Ainsi, lorsque l’on surmonte les difficultés de l’instrument, on jouit d’un statut particulier : on s’extrait de la classe des panistes ordinaires, dans un contexte dont l’histoire est fortement marquée par les hiérarchies sociales (Braithwaite 1973 ; Van Koningsbruggen 1997). Le joueur de double tenor est doublement gratifié : comme tout musicien ou artiste, le paniste crée une emprise chez l’auditeur par le caractère indéchiffrable de sa technique (Gell 1998 : 71), mais l’obscurité de son savoir-faire lui donne de surcroît un ascendant sur ses pairs. Un paniste ambitieux pourra se diriger spontanément vers ce pan, ou sa vocation sera stimulée par l’invitation d’un responsable – en elle-même flatteuse – à rejoindre cette section ; son amour-propre l’encouragera à s’entêter pendant la difficile phase de familiarisation à l’instrument ; une fois plus à l’aise, il goûtera son statut enviable, et vantera les mérites du double tenor. En fin de compte, malgré la complication et bien que beaucoup aient renoncé devant la difficulté, la pratique de cet instrument a été jusqu’à présent suffisamment valorisante pour se perpétuer.

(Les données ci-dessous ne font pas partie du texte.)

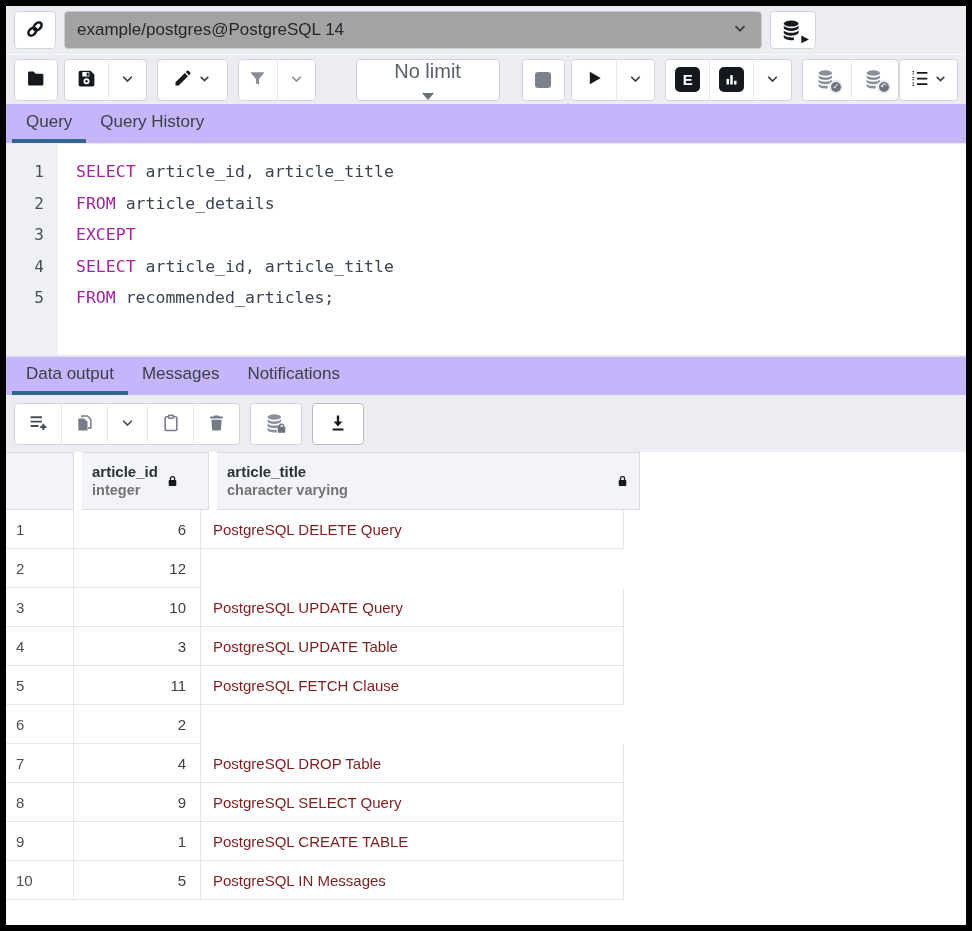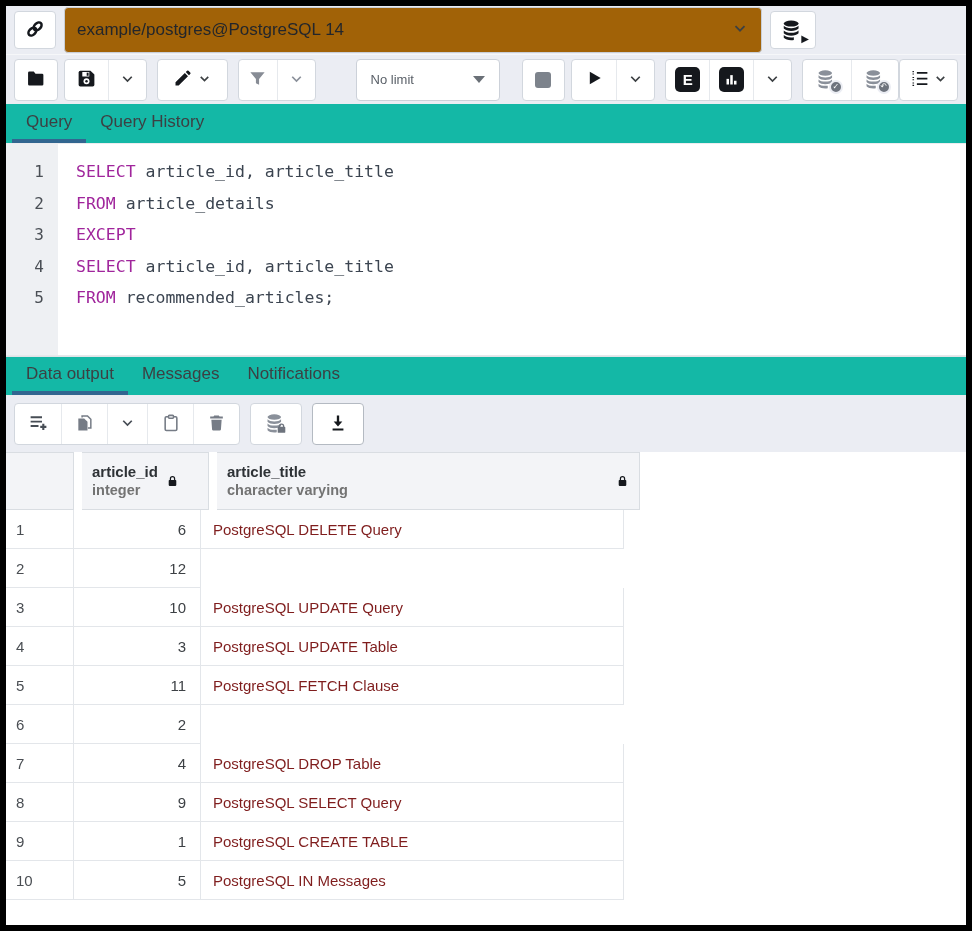"example/postgres@PostgreSQL 14" .conn-select { background: #a16207 -> #a3a3a3; height: 46px -> 38px }
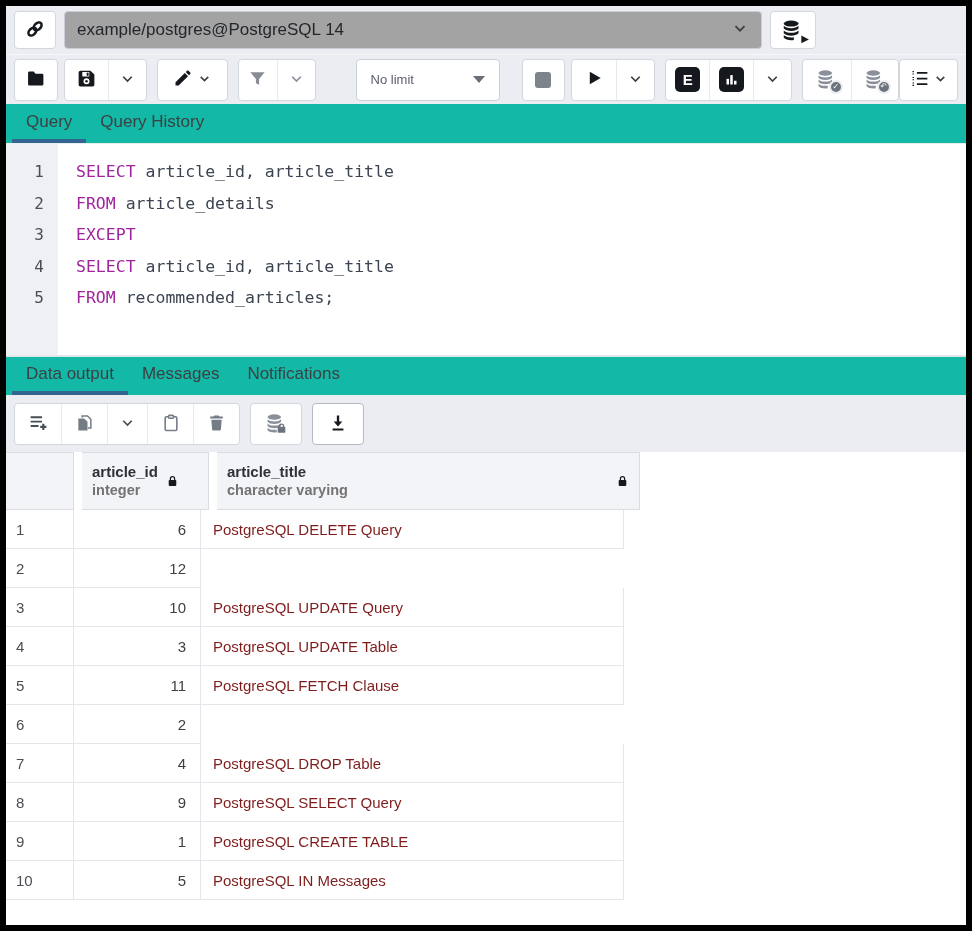"No limit" .limit-select { flex-direction: none -> column; font-size: 13px -> 20px }
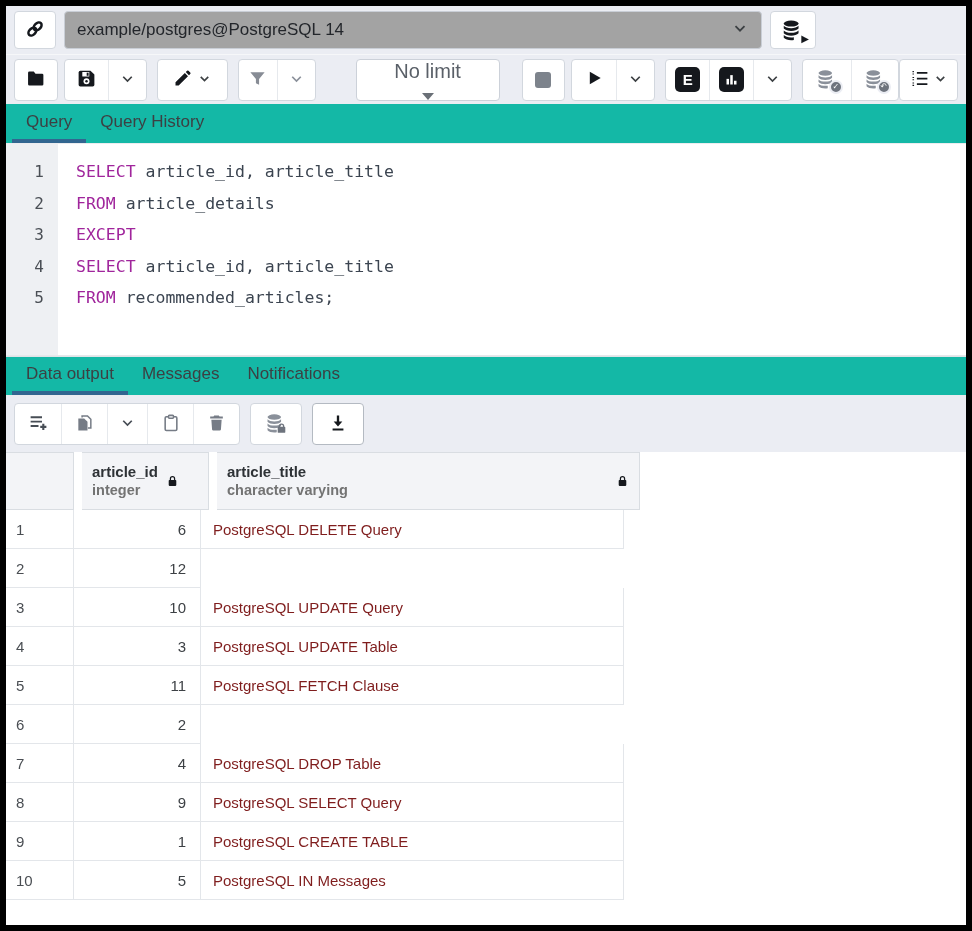"Query" .tabbar { background: #14b8a6 -> #c4b5fd }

Dans son ouvrage sur la diffusion culturelle, Morin tend à minimiser l’influence des leaders d’opinion (Morin 2011 : 122-125) dans le succès d’un élément culturel. C’est pour lui anecdotique comparé au poids du nombre de transmissions, qui sera le facteur décisif. Il faut certes relativiser l’étendue numérique des disciples de Bertie Marshall – on parle ici d’une petite communauté de tuners issus d’un petit pays d’un peu plus d’un million d’habitants – mais on peut tout de même souligner que les deux facteurs sont ici corrélés : c’est bien le prestige du tuner qui lui a permis de toucher de nombreux pairs (à l’échelle de la communauté) eux-mêmes influents dans le milieu des steelbands, favorisant la diffusion du double tenor. Ce prestige s’est associé à celui qu’octroie la maîtrise de la difficulté de jeu de l’instrument, constituant une classe de musiciens d’élite dans l’orchestre. Il est ironique de constater que la même cause, l’irrégularité topologique, a eu des effets totalement inverses selon les pans : précipitant les uns dans l’oubli, elle a été bénéfique au double tenor, qui a pu se perpétuer comme instrument de virtuose. Dans le « penchant boulimique pour la difficulté et la sublimation des obstacles » (Stoichita et al. 2011 : §8) caractéristique de la virtuosité, on constate, comme l’a noté Hennion, que l’art est ici indissociable des moyens qui l’exécutent (Hennion 2011 : §5) : l’instrument suscite en lui-même un mode d’appréciation musicale.

Conclusion

Largement partagées, les lois de la cognition ont permis ici d’analyser la façon dont les instruments sont perçus ; on voit cependant que l’ethnographie est essentielle pour comprendre le succès d’un élément culturel, en dépit de ses inconvénients cognitifs. Si l’on saisit mieux pourquoi le double tenor s’est perpétué jusqu’à maintenant, ces résultats ne préjugent pas des évolutions futures : la diffusion de cet instrument apparaît plus fragile que d’autres (20 % des orchestres conventionnels n’ont pas de double tenors), et les steelbands ont clairement du mal à recruter dans cette section qui se trouve souvent inférieure aux attentes numériques. On ne prétend pas ici démentir l’affirmation selon laquelle les cascades informationnelles négatives sont plus courtes et instables que les autres, mais comprendre comment un cas apparenté a pu se perpétuer pendant une cinquantaine d’années. L’avenir du double tenor est incertain, et c’est sans doute l’enseignement du pan dans le cadre scolaire qui pourrait lui donner un second souffle, puisque Pan in the Classroom Unit l’a intégré à son orchestration. Mais cette organisation étant soumise aux aléas des décisions politiques (Maharaj 2012), on ignore encore son impact sur les pratiques instrumentales à venir.